Taubenschar in Thailands Hauptstadt Bangkok

Tauben auf dem Speiseplan - um der folgenschweren Taubenplage in seiner Gegend Herr zu werden, schlägt ein Bezirksvorsteher in Thailand auch diese Maßnahme vor. "Die Zahl der Tauben wächst jedes Jahr um das Vier- bis Fünffache, wenn wir nichts unternehmen, wird sich das Problem verschlimmern", begründete Plaek Thepparak, oberster Behördenvertreter des Bezirks Mueang, seine Initiative.

Bewohner in dem Bezirk in der Provinz Lop Buri erhalten nun 10 Bahrt (0,26 Euro) pro gefangene Taube. Die Tiere kommen dann erst einmal in ein Quarantänezentrum in einer Nachbarprovinz. Unter bestimmten Voraussetzungen sollen die Tauben auch verzehrt werden - "aber nur wenn sie hygienisch sind und gut gekocht werden", sagte Plaek.

In Mueang wurde diese Woche bereits ein Tauben-Kochwettbewerb mit Geldpreisen veranstaltet.
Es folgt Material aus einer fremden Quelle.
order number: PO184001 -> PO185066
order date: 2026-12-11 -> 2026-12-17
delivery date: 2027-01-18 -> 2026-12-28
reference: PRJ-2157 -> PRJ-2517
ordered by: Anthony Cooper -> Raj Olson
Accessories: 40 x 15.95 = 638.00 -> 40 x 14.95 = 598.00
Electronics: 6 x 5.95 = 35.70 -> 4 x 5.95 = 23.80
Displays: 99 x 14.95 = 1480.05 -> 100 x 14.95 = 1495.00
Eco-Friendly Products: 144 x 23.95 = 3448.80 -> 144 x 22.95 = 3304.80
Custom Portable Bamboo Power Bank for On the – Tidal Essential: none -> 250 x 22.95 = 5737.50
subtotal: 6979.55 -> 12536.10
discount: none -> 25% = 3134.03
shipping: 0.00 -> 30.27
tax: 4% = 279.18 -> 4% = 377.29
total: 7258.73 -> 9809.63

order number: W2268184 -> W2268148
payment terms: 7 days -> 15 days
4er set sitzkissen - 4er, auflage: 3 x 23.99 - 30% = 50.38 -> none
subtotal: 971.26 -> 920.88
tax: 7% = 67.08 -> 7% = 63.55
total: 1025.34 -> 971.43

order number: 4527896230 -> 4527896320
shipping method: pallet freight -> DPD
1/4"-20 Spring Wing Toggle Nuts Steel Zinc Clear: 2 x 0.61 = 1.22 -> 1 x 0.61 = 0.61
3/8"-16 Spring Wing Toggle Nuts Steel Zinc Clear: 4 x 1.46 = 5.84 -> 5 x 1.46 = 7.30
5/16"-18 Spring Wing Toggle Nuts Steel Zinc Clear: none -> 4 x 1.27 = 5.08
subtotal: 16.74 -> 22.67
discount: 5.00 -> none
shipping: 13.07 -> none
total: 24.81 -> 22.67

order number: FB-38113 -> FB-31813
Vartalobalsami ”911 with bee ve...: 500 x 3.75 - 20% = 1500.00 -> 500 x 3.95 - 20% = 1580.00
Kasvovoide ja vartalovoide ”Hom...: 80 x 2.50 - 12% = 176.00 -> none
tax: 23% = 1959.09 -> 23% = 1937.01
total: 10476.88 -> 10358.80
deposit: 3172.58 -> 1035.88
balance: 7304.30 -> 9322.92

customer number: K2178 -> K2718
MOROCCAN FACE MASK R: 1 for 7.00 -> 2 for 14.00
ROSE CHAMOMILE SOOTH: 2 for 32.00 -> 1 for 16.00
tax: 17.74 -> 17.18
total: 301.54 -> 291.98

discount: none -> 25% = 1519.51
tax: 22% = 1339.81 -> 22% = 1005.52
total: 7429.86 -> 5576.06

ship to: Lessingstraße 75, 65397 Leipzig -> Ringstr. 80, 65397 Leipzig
Dabei kam unter anderem gebratene Taube mit Papayasalat auf den Tisch.

Plaek beklagt, dass die zahlreichen Tauben Getreidefelder leer fressen. Außerdem beschmutzten sie mit ihrem Kot Regierungsgebäude, historische Bauten, Tempel und Wohnhäuser und machten sogar Trinkwasser ungenießbar. "Früher konnten die Menschen Regenwasser trinken, aber heute müssen sie Trinkwasser kaufen, weil das Regenwasser durch Taubenkot verschmutzt ist", sagte der Bezirksvorsteher.

Die rund zwei Stunden nördlich von Bangkok entfernte Provinz Lop Buri ist bei Touristen sehr beliebt. Bislang war sie insbesondere wegen der zahlreichen dort lebenden Affen bekannt, die Taubenpopulation ist allerdings deutlich größer. "Es gibt rund 3000 Affen, aber hunderttausende Tauben", sagte Plaek.